Another five days of data was collected to add to the first 10 days of data having a total of 15 days of observation. The following are the text thread data obtained for a total of 15 days. A larger sample is now present for the analysis of the text thread that I have for 15 days. A large sample is really important in statistics. As the sample become larger, the data will approach the data of the whole population. The data will become as close to the real data (Israel, 2009).
For example, the mean number of hours at work for the population of workers in United States is 8 hours. The sample mean of 50 workers 7. 5 hours. As the sample size increases, it is possible that the sample mean will become closer to the mean of the population. In this case, why should one use samples instead of the population? Or, why use large samples instead? Certain reasons are given to support the use of samples instead of very large samples or the population itself.
One of the common reasons is population are sometimes infinite. When one speaks of infinite population, it means that one cannot actually count the total number of the members of the population. Another reason is time constraints; one cannot collect data for a very large sample or the whole population because there are certain time limitations. After having 15 samples, the mean for the 15 text threads were computed. The mean obtained from the 15 sample is 8. 2 threads per day.
The mean for the 15 sample is less than the mean obtained for the data when there are only 10 observations included in the sample. The current sample of 15 observations is still insufficient in order to conclude something from the population. One still cannot determine whether the sample is already sufficient. Sufficient sample size can be determined through formula and different assessments such as the precision, confidence and variability a person wants on his sample.

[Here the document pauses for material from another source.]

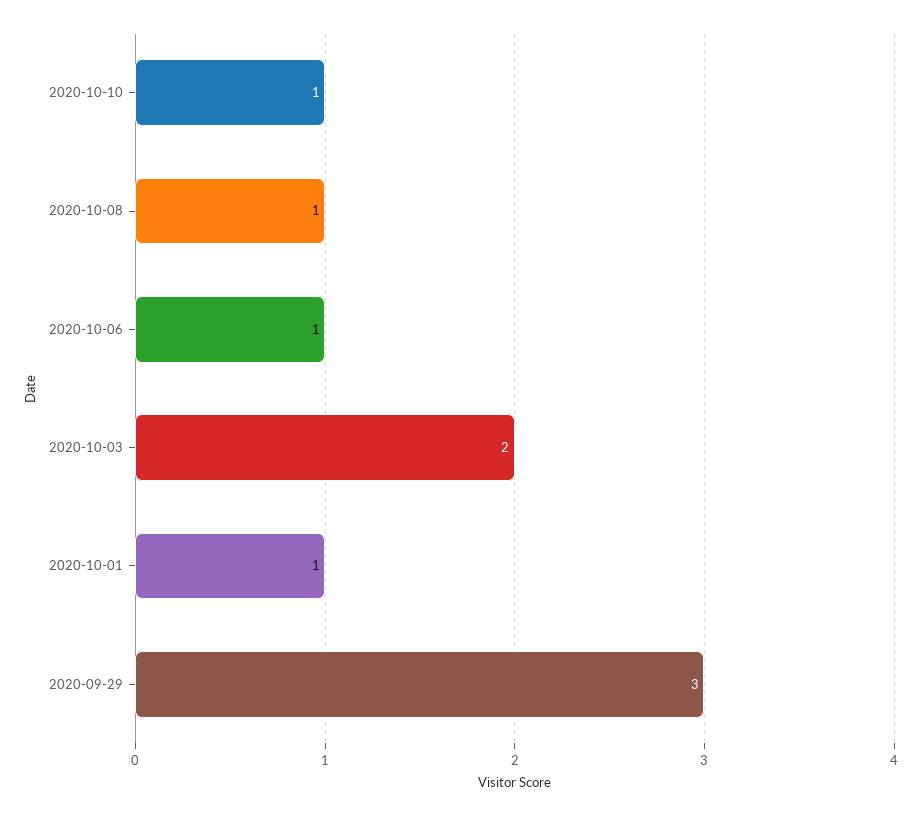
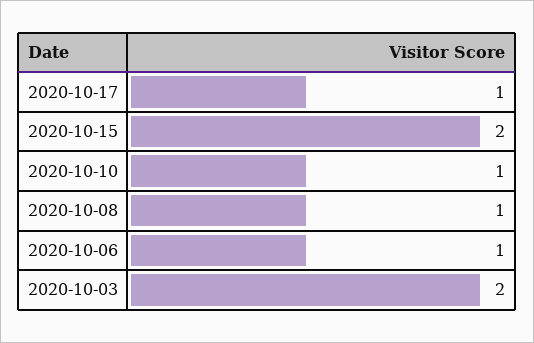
2020-10-01: 1 -> none
2020-09-29: 3 -> none
2020-10-17: none -> 1
2020-10-15: none -> 2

Nevertheless, as long as it is not the population itself, any kind of samples will still have an uncertainty associated in it; the uncertainty associated with the sample is called the sampling error. The smaller the sampling error, the better the sample size one has obtained (US Census Bureau, n. d. ). Reference Israel, G. (2009). Determining sample size. Retrieved August 20, 2010 from http://edis. ifas. ufl. edu/pd006. US Census Bureau. (n. d. ). Things that may affect estimates from the American community survey. Retrieved August 20, 2010 from www. census. gov/acs/www/Downloads/ACS_Affect_Est. ppt.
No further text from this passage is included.